入団1年目からクローザーに定着し、新人最多記録に並ぶ37セーブ。巨人の新人王は2011年の澤村以来11年ぶり。大勢は25日に都内で開かれたNPBアワーズの席で「長く結果を残し続ける選手になるためにも、来年からが本当の勝負。阪神の湯浅くんと新人王争いができた。見ている人がワクワクするようなタイトル争いをしたい」と喜びをかみ締めた。

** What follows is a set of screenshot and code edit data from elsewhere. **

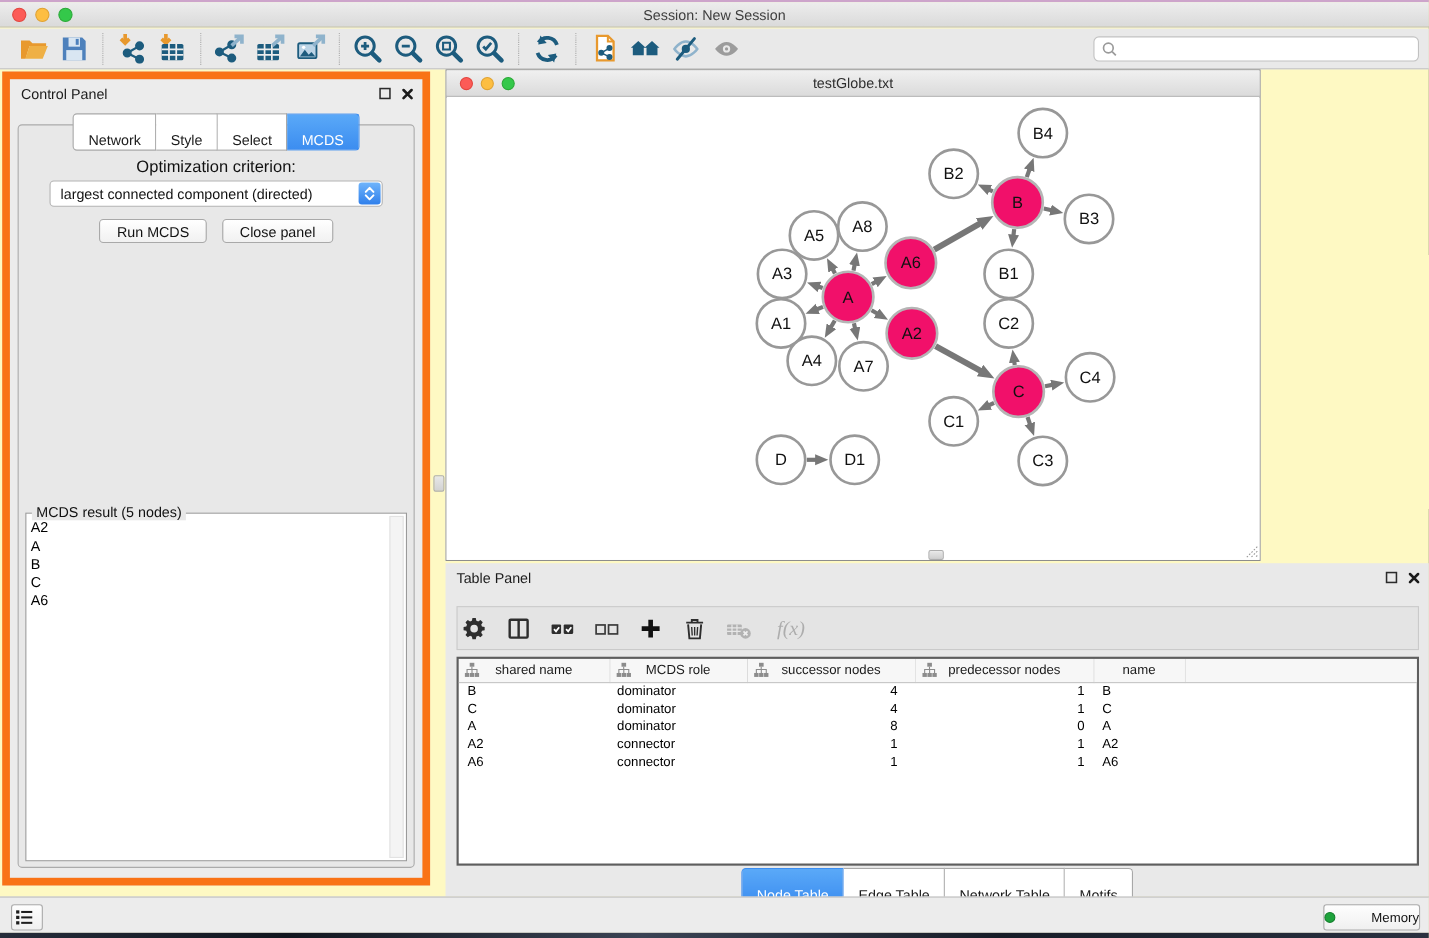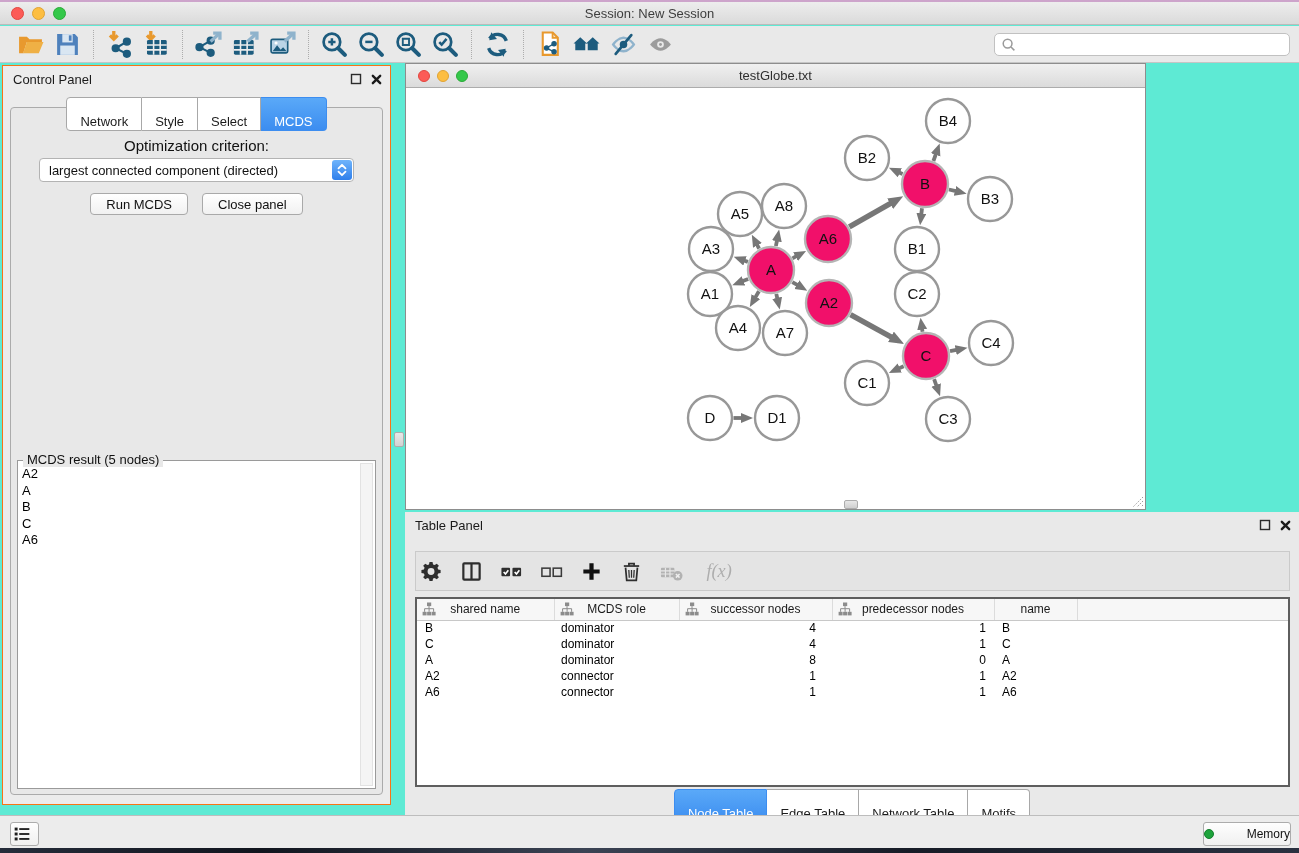--- a/index.html
+++ b/index.html
@@ -1,17 +1,17 @@
 <!DOCTYPE html>
 <html><head>
 <meta charset="utf-8">
 <style>
   * { margin:0; padding:0; box-sizing:border-box; }
   body { font-family:"Liberation Sans","DejaVu Sans",sans-serif; background:#444; }
-  .app { position:relative; width:1299px; height:853px; background:#5eead4; overflow:hidden; }
+  .app { position:relative; width:1299px; height:853px; background:#fef9c3; overflow:hidden; }
 
   
   .top-edge { position:absolute; top:0; left:0; right:0; height:2px; background:#CDA4CB; }
   .mac-titlebar { position:absolute; top:2px; left:0; right:0; height:23px;
      background:linear-gradient(#EDEDED,#DADADA); border-bottom:1px solid #BBB; }
   .traffic { position:absolute; left:11px; top:5px; display:flex; gap:8px; }
   .tl { width:13px; height:13px; border-radius:50%; }
   .tl.red   { background:#FC5B57; border:1px solid #E2463F; }
   .tl.yel   { background:#FDBE41; border:1px solid #E0A césar; border:1px solid #E0A333; }
   .tl.grn   { background:#34C84A; border:1px solid #2BAA38; }
@@ -22,21 +22,21 @@
      border-bottom:1px solid #C5C5C5; display:flex; align-items:center; padding-left:12px; }
   .tb-btn { width:37px; height:31px; display:flex; align-items:center; justify-content:center; cursor:default; }
   .tb-sep { width:0; height:29px; border-left:1px dotted #ACACAC; margin:0 7px; }
   .search-box { position:absolute; right:9px; top:7px; width:296px; height:23px; background:#fff;
      border:1px solid #C1C1C1; border-radius:5px; display:flex; align-items:center; padding:0 6px; }
   .search-box input { border:none; outline:none; flex:1; font-size:12px; background:transparent;
      font-family:"Liberation Sans",sans-serif; }
 
   
   .control-panel { position:absolute; left:2px; top:65px; width:389px; height:740px;
-     background:#ECECEC; border:1px solid #f97316; }
+     background:#ECECEC; border:7px solid #f97316; }
   .panel-header { position:relative; height:27px; }
   .panel-title { position:absolute; left:10px; top:6px; font-size:13px; color:#1B1B1B; }
   .panel-icons { position:absolute; right:8px; top:7px; display:flex; gap:9px; align-items:center; }
   .cp-tabs { position:absolute; top:31px; left:0; right:0; display:flex; justify-content:center; z-index:2; }
   .cp-body { position:absolute; left:7px; right:7px; top:41px; bottom:9px;
      border:1px solid #ABABAB; border-radius:4px; background:#E8E8E8; }
   .opt-label { position:absolute; top:29px; left:0; right:0; text-align:center; font-size:15px; color:#111; }
   .mac-select { position:absolute; top:50px; left:28px; right:28px; height:24px; background:#fff;
      border:1px solid #B3B3B3; border-radius:4px; font-size:13px; color:#111;
      display:flex; align-items:center; padding-left:9px; }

最大の持ち味は、最速159キロの剛速球で相手打者をなで斬りにする度胸満点の投球術。その片りんは2月の春季キャンプからのぞかせていた。ルーキーたちがまず直面するのが、環境への順応。アマチュア時代に遠い存在だったプロ野球選手がゴロゴロといる中で、いかに自分を保てるかも能力の一つだ。
そんな中、大勢は沖縄キャンプを訪れた野球評論家・佐々木主浩氏を質問攻め。原監督のアシストもあったが「大魔神フォーク」の握り方や投げ方などの極意を引き出し「ハマッた感触はありました」と自分のものに変えた。
新人からすれば、佐々木氏は雲の上の存在。そんな積極的な姿勢に原監督をも「自分から聞いていたね」と舌を巻いたほどだった。今やそのフォークは直球と並んで、大勢の大きな武器となっている。
自身が向上するためなら相手の立場や年齢、国籍すら問わない。シーズン中にはデラロサに変化球を投げるコツを自ら〝直撃取材〟するなど、行動力も兼ね備える。
「防御率(2・05)だったり、数字にはあまり納得がいっていない」(大勢)。このまま進化を続ければ、巨人の大魔神となりそうだ。